Formed in 1772, Shenandoah County is located in the northwestern portion of Virginia, between the Allegheny and Massanutten Mountains, in the heart of the Shenandoah Valley. Shenandoah County enjoys abundant natural resources, including prime agricultural soils, productive forests, wildlife and the North Fork of the Shenandoah River.

The county’s first European immigrant settlers, with names like Hite, Bowman, Stover, Miller, Dellinger, and Fink, arrived in the early 1730’s, having relocated from southern Pennsylvania. With its fertile limestone river bottom soils and abundant, cool freshwater from the numerous springs and creeks, these early settlers found Shenandoah County hospitable to the agricultural skills and practices of their German roots.
Farming practices and productivity increased steadily. By the outbreak of the Civil War the Shenandoah Valley become known as “The Granary of the Confederacy”, supplying most of the food for the Confederate soldiers and their horses.

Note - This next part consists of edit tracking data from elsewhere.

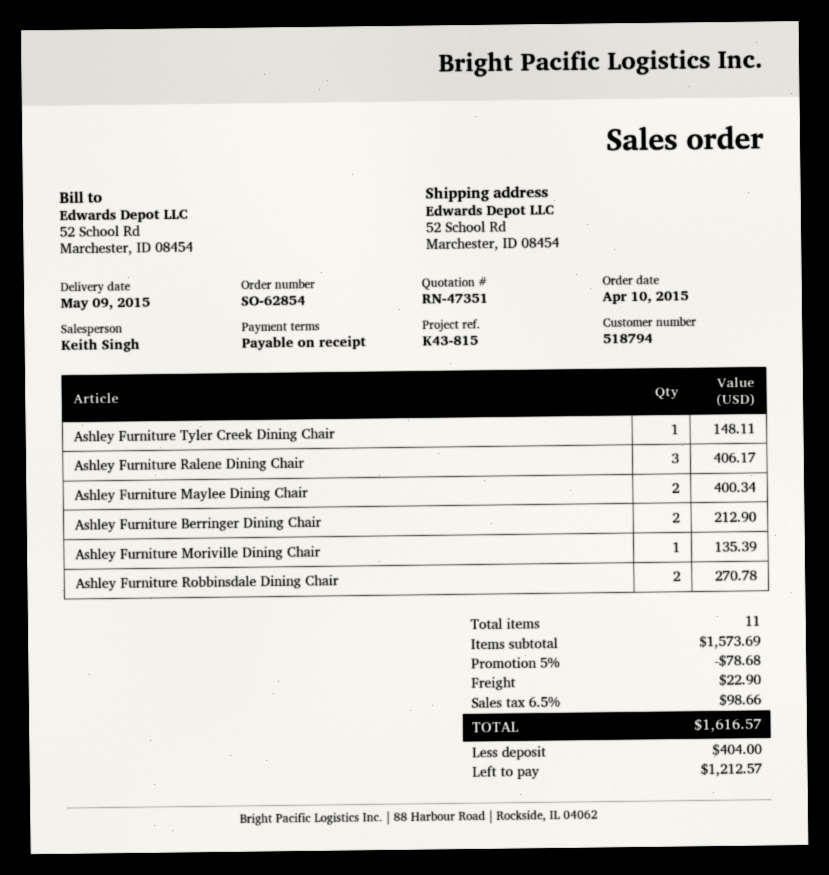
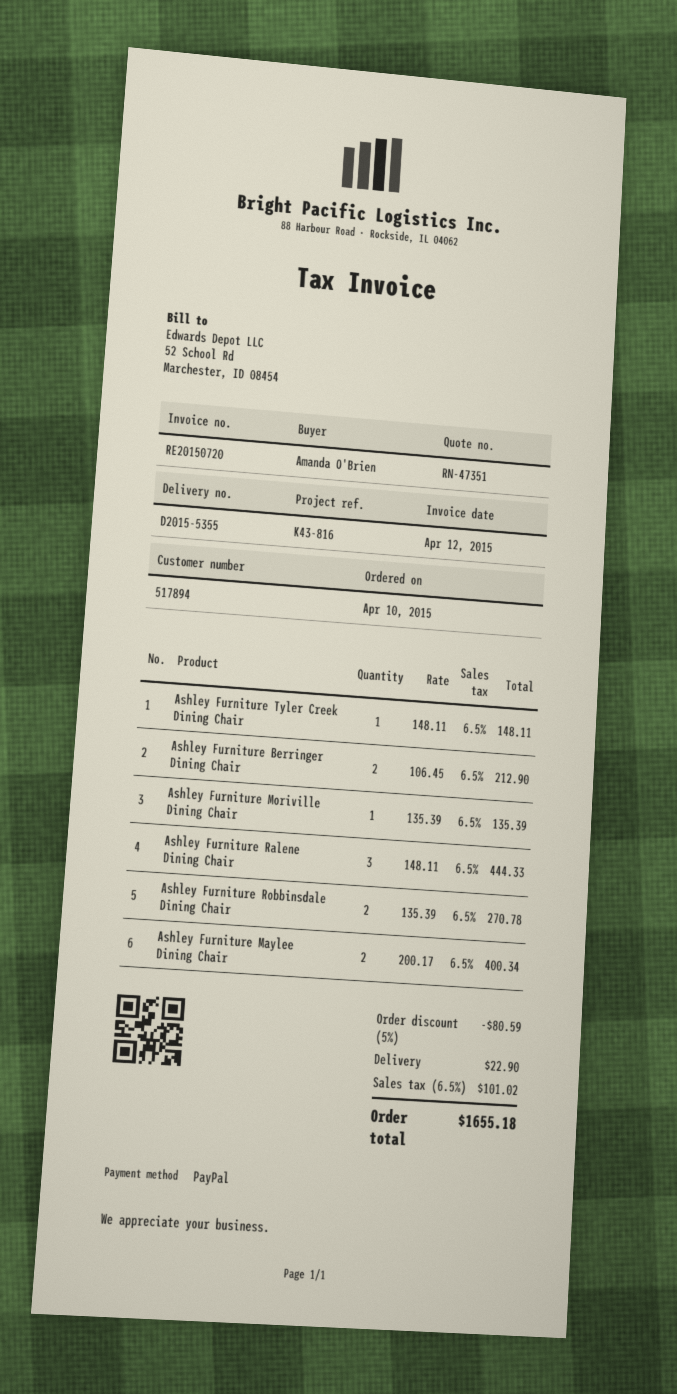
customer number: 518794 -> 517894
reference: K43-815 -> K43-816
Ashley Furniture Ralene Dining Chair: 3 for 406.17 -> 3 for 444.33
discount: 5% = 78.68 -> 5% = 80.59
tax: 6.5% = 98.66 -> 6.5% = 101.02
total: 1616.57 -> 1655.18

The valley’s agricultural support to the Confederacy was so important the Union ordered General Phillip Sheridan to destroy and dismantle farming operations in the Valley.

Known as “The Burning,” the destruction of crops, livestock and barns in Shenandoah was executed from September to October 1864. During that time Sheridan claimed to have slaughtered thousands of sheep, hogs, and cattle and burned to ashes “2,000 barns filled with wheat, hay, and farming implements [and] over seventy mills filled with flour and wheat.” It took years for the agricultural sector of the Valley to recover.

Today, Shenandoah County is the fifth largest agricultural producer in Virginia, boasting national and state award winning middle and high school agricultural science teachers, active FFA chapters, 4H clubs, and more recently, award-winning wineries.